I am sorry for poor release deployment graphs, but it appears that Proxmox does not detect small memory spikes like Zabbix does.
However, during my experiments, I've figured two things out:

  • Traccar will run out of memory and crash, no matters if it's executing a script or an expression;
  • CPU Load is minimal, until Traccar runs out of heap.

This has led me to the thought: could it have been a memory leak? I've seen RAM usage building up during this Traccar experiment, but I haven't seen anything that would look as Traccar freeing any memory.

I've sent the dumps to your mail.

Anton Tananaev2 years ago

We discussed that you will test the specific change. Have you done that?

memesaregood2 years ago

I did.
The task was to compare the two builds: one uses createExpression, and the other uses createScript. I've done that.
The createScript build takes 35-40 minutes to die.
The createExpression build takes from 40 minutes to an hour to die. This one varies.

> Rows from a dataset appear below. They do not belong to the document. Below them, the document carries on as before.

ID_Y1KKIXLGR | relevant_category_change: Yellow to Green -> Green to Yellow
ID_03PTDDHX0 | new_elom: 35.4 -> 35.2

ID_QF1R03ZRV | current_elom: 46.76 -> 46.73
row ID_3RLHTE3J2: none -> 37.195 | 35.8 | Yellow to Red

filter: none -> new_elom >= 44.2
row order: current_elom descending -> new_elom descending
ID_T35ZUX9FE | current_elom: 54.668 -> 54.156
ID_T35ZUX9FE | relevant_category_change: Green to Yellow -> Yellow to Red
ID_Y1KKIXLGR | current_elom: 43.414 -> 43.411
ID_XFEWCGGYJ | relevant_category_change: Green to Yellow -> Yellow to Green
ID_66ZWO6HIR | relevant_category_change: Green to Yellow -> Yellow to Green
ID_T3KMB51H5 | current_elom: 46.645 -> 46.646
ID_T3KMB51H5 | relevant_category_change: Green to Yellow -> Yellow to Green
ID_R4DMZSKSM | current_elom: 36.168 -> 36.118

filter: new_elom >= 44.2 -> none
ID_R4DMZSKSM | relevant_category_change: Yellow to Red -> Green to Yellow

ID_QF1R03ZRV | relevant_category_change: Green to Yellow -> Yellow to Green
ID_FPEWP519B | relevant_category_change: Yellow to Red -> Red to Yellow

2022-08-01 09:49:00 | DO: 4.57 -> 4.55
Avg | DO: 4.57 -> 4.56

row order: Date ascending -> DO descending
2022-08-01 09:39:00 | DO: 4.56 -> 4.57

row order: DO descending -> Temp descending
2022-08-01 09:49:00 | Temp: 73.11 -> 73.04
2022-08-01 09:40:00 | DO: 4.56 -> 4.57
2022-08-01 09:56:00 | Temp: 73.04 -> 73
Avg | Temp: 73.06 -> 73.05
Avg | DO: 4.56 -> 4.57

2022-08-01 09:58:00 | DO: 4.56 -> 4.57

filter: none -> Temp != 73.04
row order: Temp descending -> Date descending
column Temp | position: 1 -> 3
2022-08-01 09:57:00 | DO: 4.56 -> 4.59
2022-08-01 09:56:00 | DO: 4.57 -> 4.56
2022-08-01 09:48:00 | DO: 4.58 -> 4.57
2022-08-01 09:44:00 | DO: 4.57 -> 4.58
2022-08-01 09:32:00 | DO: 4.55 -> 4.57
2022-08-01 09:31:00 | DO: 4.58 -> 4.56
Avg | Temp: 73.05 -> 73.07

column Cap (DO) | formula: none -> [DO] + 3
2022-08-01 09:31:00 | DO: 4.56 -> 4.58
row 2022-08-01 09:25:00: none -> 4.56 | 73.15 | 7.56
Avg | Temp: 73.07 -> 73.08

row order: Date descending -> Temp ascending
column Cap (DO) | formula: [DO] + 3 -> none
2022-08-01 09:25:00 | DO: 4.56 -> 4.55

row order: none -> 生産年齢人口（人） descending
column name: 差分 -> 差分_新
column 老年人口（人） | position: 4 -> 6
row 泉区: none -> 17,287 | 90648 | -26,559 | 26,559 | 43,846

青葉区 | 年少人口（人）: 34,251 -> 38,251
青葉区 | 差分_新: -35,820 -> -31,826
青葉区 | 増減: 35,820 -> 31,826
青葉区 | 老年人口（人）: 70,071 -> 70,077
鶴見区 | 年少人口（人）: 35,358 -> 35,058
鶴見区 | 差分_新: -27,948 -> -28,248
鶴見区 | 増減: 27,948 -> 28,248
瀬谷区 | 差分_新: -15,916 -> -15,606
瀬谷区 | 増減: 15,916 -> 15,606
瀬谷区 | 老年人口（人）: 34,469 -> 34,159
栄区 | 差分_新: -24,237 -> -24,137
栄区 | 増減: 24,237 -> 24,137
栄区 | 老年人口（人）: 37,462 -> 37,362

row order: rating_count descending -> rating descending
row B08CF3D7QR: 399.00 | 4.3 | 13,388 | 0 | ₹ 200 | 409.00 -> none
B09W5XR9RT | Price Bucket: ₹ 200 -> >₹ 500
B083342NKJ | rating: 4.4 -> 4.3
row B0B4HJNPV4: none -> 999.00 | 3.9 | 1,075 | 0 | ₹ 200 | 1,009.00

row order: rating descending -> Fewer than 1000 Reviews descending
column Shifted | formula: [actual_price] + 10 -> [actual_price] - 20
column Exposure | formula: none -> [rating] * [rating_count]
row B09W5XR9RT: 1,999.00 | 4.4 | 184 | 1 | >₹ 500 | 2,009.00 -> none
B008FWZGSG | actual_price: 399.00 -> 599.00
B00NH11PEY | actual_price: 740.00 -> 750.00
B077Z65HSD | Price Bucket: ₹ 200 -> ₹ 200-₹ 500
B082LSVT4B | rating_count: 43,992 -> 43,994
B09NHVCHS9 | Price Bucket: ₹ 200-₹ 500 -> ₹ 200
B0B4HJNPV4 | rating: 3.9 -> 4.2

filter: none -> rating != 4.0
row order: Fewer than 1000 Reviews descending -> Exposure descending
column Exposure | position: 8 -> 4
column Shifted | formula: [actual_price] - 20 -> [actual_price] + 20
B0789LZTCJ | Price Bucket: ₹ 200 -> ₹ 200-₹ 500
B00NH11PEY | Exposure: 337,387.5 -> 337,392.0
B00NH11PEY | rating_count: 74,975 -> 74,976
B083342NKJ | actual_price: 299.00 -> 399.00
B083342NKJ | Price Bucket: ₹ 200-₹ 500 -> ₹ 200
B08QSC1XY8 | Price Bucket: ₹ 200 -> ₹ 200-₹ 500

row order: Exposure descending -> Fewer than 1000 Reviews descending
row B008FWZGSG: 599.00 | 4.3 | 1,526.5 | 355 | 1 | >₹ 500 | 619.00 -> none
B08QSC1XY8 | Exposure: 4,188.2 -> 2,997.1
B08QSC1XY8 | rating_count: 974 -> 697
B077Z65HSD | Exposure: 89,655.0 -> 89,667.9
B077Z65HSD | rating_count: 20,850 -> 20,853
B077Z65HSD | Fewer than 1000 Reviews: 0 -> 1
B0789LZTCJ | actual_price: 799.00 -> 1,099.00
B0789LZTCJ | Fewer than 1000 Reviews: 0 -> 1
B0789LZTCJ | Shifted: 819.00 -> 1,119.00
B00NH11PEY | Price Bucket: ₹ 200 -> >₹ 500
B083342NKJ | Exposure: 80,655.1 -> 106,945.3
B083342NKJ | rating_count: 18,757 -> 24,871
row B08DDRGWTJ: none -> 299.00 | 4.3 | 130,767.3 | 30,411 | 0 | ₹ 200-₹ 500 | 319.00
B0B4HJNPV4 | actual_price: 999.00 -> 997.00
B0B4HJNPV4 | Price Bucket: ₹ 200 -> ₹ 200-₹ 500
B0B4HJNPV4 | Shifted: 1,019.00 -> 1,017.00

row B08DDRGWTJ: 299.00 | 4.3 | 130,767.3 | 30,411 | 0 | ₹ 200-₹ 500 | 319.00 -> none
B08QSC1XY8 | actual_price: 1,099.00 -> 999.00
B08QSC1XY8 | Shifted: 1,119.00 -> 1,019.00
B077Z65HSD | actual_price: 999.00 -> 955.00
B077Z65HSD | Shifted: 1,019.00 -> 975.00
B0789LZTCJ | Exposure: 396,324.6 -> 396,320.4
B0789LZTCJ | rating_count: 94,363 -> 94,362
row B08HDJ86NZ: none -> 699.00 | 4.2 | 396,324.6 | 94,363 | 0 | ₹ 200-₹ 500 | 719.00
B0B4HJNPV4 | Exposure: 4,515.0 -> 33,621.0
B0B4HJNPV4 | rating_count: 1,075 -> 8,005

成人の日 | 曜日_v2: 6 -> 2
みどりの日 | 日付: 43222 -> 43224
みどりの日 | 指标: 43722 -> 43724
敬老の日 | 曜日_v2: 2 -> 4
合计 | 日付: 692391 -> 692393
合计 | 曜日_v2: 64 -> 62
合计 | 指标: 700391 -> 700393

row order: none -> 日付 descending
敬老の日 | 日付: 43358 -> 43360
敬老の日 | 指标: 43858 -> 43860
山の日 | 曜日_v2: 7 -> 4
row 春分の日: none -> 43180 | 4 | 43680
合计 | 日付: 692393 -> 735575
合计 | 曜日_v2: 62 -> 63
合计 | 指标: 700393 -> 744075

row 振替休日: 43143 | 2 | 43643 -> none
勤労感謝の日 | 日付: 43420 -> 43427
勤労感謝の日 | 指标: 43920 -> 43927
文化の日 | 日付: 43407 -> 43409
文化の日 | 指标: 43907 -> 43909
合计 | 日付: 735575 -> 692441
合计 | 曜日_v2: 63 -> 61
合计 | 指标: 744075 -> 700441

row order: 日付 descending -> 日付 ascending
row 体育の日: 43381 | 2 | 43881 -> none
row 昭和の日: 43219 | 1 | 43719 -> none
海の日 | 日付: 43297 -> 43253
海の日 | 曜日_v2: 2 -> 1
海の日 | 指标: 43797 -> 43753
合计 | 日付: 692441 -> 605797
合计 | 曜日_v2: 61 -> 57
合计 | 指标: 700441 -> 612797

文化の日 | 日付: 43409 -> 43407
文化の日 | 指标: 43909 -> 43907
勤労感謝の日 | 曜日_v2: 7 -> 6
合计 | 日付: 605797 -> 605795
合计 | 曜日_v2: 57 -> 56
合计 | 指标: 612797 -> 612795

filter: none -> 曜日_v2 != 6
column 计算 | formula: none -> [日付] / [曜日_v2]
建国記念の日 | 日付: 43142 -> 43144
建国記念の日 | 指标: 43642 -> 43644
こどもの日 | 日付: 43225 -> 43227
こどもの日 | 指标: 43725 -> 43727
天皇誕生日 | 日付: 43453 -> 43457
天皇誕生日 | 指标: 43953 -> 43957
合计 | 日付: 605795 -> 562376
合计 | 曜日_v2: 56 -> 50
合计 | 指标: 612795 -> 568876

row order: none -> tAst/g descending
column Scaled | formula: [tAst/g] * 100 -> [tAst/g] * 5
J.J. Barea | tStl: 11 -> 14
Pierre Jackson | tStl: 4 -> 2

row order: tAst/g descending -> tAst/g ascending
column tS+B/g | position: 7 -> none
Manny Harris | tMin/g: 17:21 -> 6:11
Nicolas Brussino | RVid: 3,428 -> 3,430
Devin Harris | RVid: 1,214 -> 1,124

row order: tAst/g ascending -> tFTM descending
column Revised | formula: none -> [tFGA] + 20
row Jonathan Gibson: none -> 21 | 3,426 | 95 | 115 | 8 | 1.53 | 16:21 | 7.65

I am not sure what the task was in your opinion now. Please tell me if we had a misunderstanding. Not trying to be a dick about it.

Anton Tananaev2 years ago

Then I'm not sure why there's a comparison between preview and release. I'm confused.

memesaregood2 years ago

I figured you would like to have some additional information that could be useful. I'm sorry for the confusion. Anyway, what's next?

Anton Tananaev2 years ago

How many comparisons did you do? And what specifically have you compared? I'm just confused that we discussed comparing with the changes reverted, but instead you posted another comparison between master and last release. And you didn't say anything about comparing with and without the computed attributes change until I pointed that out. So I feel like we're not on the same page here. Basically you posted what I didn't ask and you didn't post what I asked for.

Anton Tananaev2 years ago

The thing is that there are virtually no other big changes.

How about you take version 5.6 (not master) and apply the PR on top of it and test that with the official release?

memesaregood2 years ago

That's what I was thinking! I figured there are no other big changes regarding Computed Attributes, so I took the Release installer (changes not yet merged) and the Preview installer (changes implemented), then compared the performance and "the time it takes for Traccar to crash". That's what I've done. I've let it run for some hours, then just collected the statistics (graphs and ETA). I was pretty much sure that's what was requested.

How about you take version 5.6 (not master) and apply the PR on top of it and test that with the official release?

Sure, I can do that. But please, let's just clarify, what exactly kind of info you need. А то мы так будем в кошки-мышки играть о-о-о-очень долго. А мы оба люди занятые, нам есть чем заняться.

Anton Tananaev2 years ago

But please, let's just clarify, what exactly kind of info you need.

To start with we need to see if this change is the root cause of the problem. If it is, we would probably need to start with reverting the change first and then testing some different variations to see what actually causes it and maybe there's a fix.

memesaregood2 years ago

The createScript switch does not seem to be the cause of the issue. The issue persists even with createExpression.

Anton Tananaev2 years ago

Can you please provide proof that you tested what we discussed. Let's start with links to the source code.

memesaregood2 years ago

First, I took the 5.6 release repository branch, and applied my changes over it. Then I let it run for some time, which resulted into high RAM usage with high CPU usage later, resulting in thread starvation.
Then I reverted my changes and monitored the resources again. The result is the same.
What kind of proof you need? What data? Logs? Graphs?

Anton Tananaev2 years ago

Wait, so you're saying that it happens either way? Previously you said:

The official release does not have such issues.

The official release is built from the same tag that you've used. Something doesn't add up here.

memesaregood2 years ago

I'm not quite sure this is true now. We did not experience this issue on release before, but somehow, I managed to reproduce it on release build. My release instance is hanging as we speak. Sorry for false info before.